Only the lines from the start of the entries through the line with "(84, 195) none" should be returned, each exactly as it stands, and no pictures.
##############################
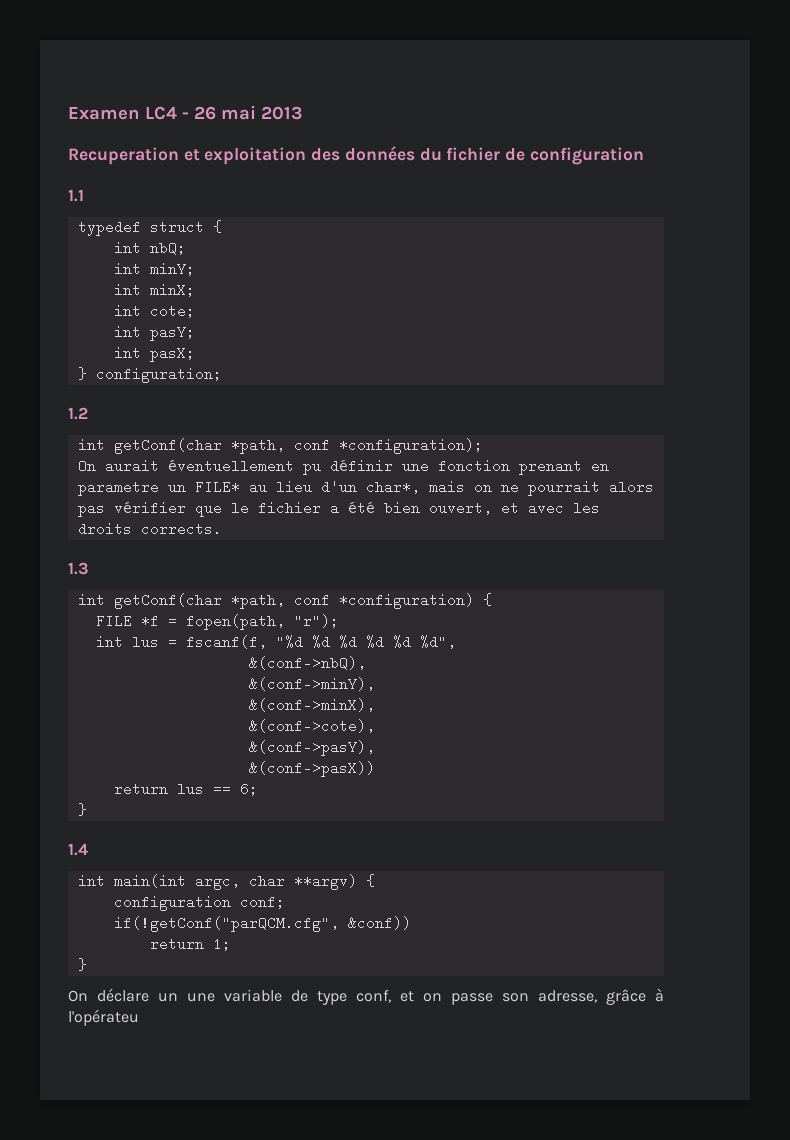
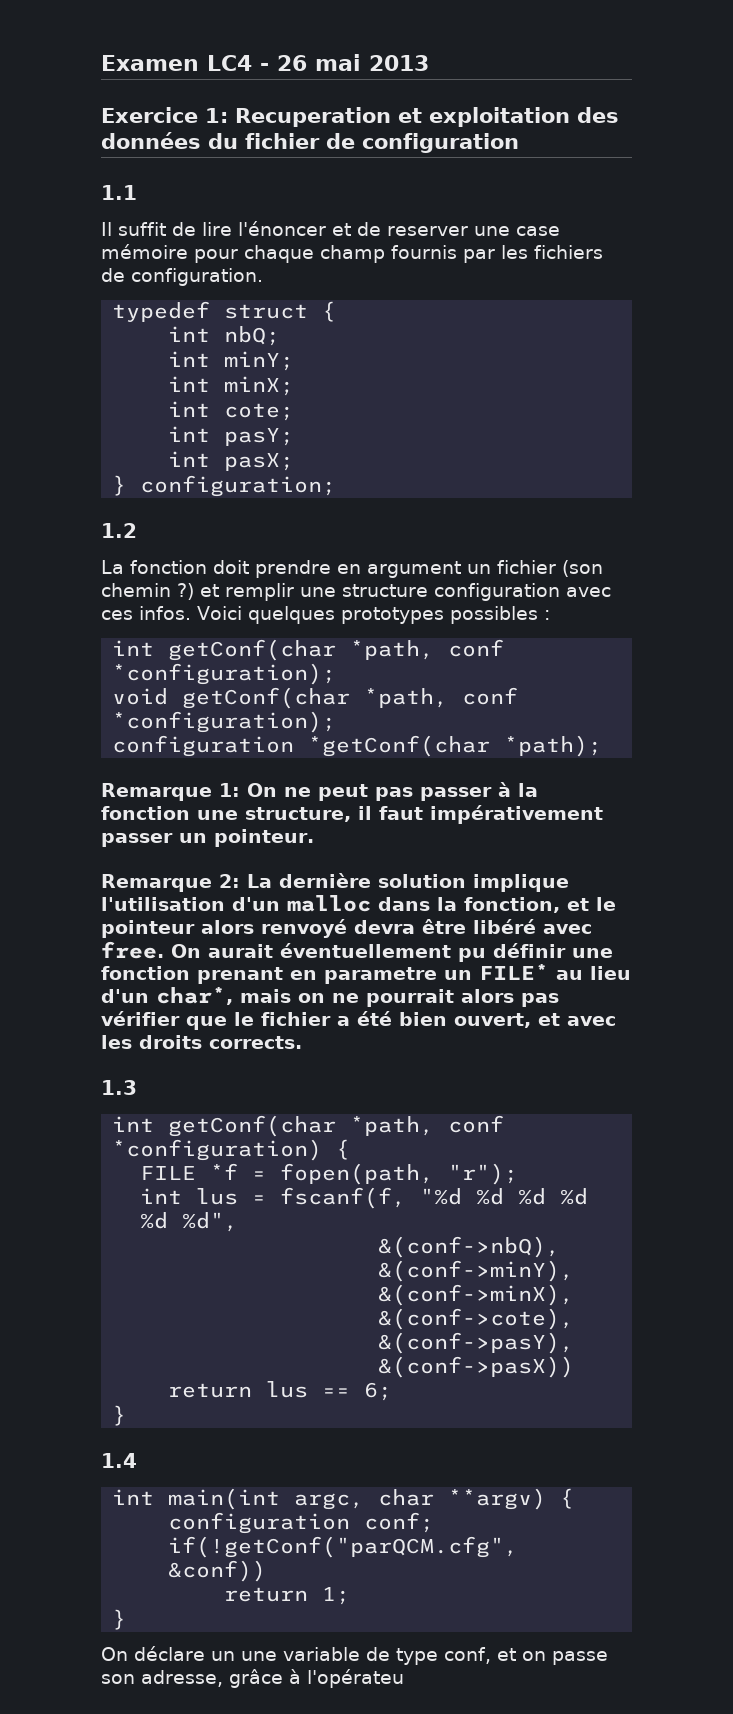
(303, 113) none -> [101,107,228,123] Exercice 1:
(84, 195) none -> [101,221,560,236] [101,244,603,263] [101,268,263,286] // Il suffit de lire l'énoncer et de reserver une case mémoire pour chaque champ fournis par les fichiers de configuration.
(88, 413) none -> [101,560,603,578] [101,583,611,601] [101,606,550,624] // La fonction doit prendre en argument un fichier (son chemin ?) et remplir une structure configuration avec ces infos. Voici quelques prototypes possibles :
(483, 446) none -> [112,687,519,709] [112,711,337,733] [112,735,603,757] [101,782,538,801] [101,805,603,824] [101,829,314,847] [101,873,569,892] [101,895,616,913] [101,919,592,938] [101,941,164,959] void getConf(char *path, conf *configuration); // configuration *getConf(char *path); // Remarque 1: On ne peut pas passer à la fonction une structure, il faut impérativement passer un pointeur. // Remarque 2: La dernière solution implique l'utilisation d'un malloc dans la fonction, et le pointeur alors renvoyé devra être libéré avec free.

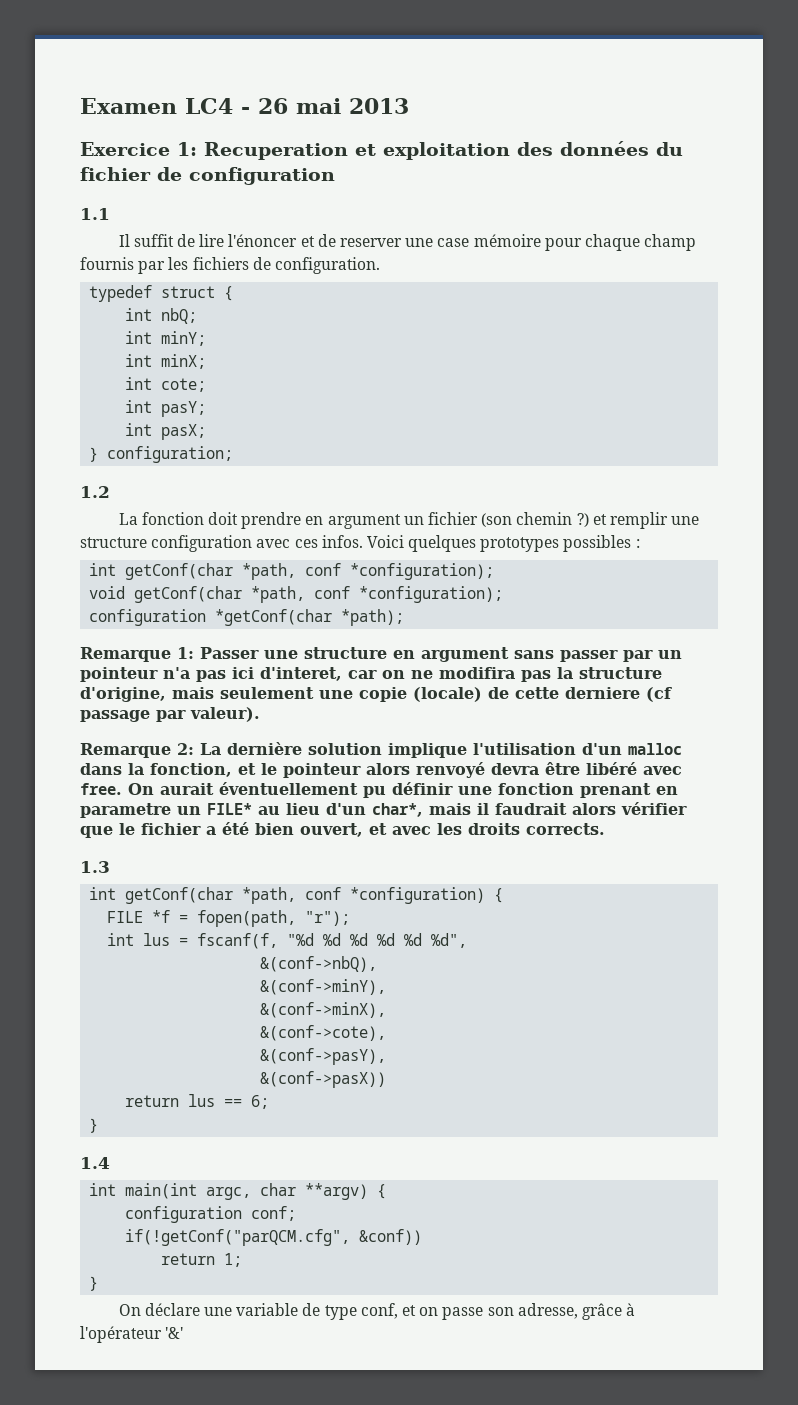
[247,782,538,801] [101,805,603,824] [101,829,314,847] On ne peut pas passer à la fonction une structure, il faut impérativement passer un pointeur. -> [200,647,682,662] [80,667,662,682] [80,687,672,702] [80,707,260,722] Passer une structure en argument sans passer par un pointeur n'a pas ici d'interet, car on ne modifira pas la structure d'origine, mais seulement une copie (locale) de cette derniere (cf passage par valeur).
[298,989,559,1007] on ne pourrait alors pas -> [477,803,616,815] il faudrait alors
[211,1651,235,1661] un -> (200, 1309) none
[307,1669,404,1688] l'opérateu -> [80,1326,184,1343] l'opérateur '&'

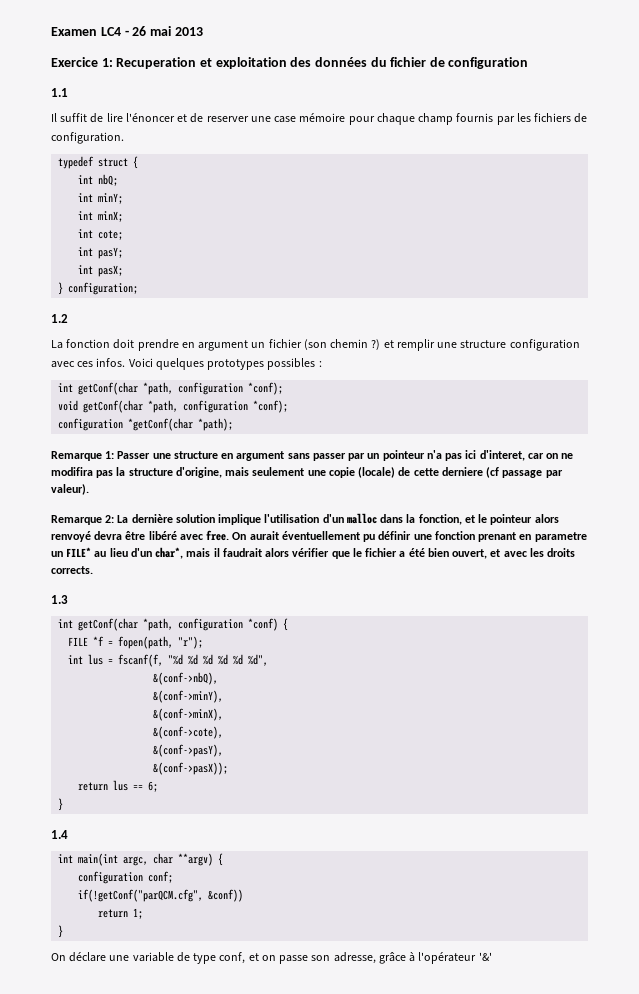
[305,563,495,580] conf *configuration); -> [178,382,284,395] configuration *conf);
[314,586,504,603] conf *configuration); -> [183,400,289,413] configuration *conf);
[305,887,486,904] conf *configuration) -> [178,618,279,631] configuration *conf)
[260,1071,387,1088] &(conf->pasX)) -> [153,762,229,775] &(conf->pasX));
##############################
■ Response for this exercise ■
(303, 113) none -> [101,107,228,123] Exercice 1:
(84, 195) none -> [101,221,560,236] [101,244,603,263] [101,268,263,286] // Il suffit de lire l'énoncer et de reserver une case mémoire pour chaque champ fournis par les fichiers de configuration.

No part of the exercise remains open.